---------- Dataset extract

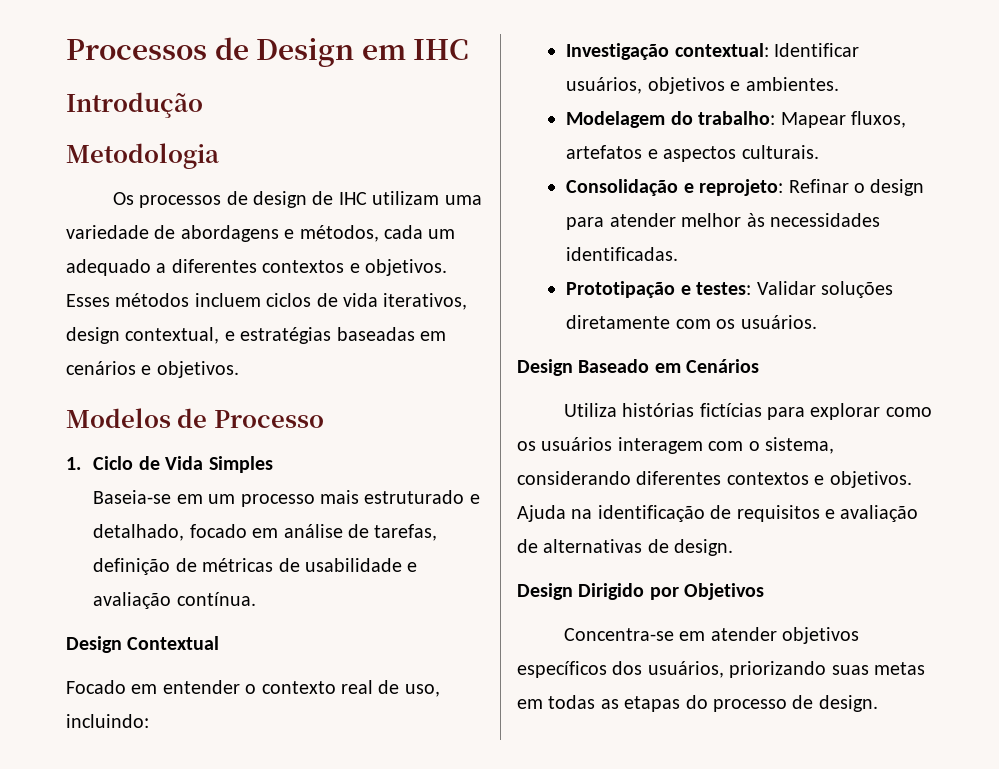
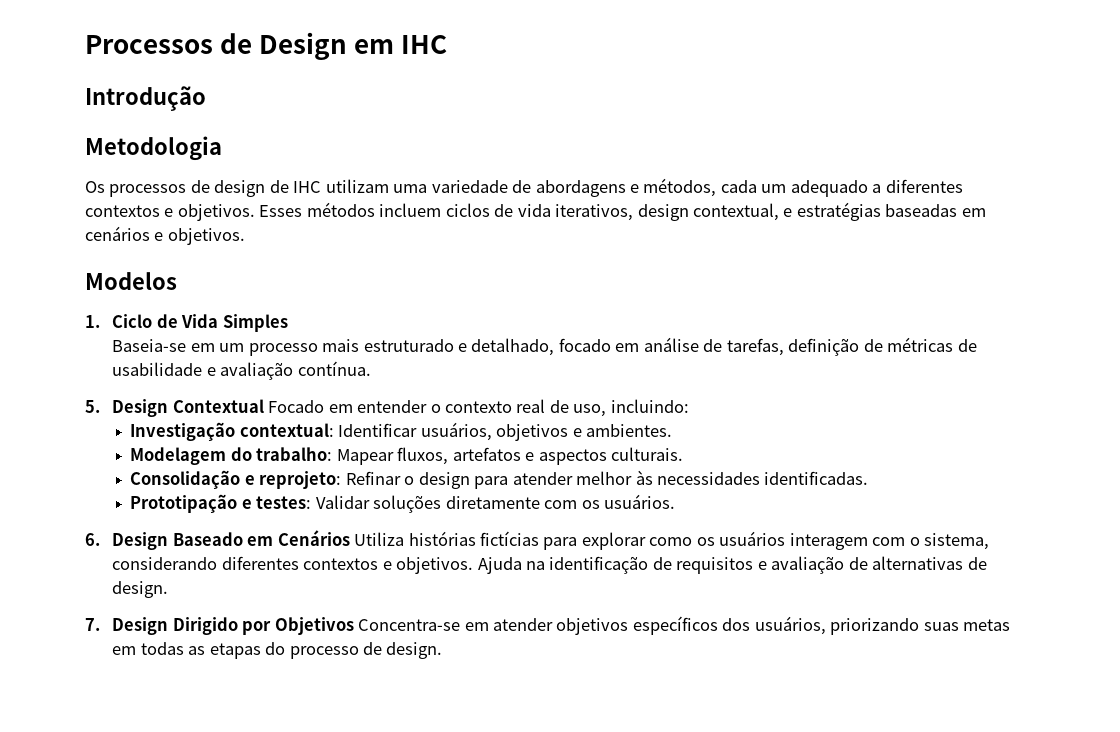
- Modelos de Processo
+ Modelos
- Design Contextual
- Focado em entender o contexto real de uso, incluindo:
+ 5. Design Contextual Focado em entender o contexto real de uso, incluindo:
- Design Baseado em Cenários
- Utiliza histórias fictícias para explorar como os usuários interagem com o sistema, considerando diferentes contextos e objetivos.
+ 6. Design Baseado em Cenários Utiliza histórias fictícias para explorar como os usuários interagem com o sistema, considerando diferentes contextos e objetivos.
- Design Dirigido por Objetivos
- Concentra-se em atender objetivos específicos dos usuários, priorizando suas metas em todas as etapas do processo de design.
+ 7. Design Dirigido por Objetivos Concentra-se em atender objetivos específicos dos usuários, priorizando suas metas em todas as etapas do processo de design.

--------------------

#### The problem
Among the entries above, count every line containing the string "fictícias". Your reply must be that number alone.

#### Exercise solution
2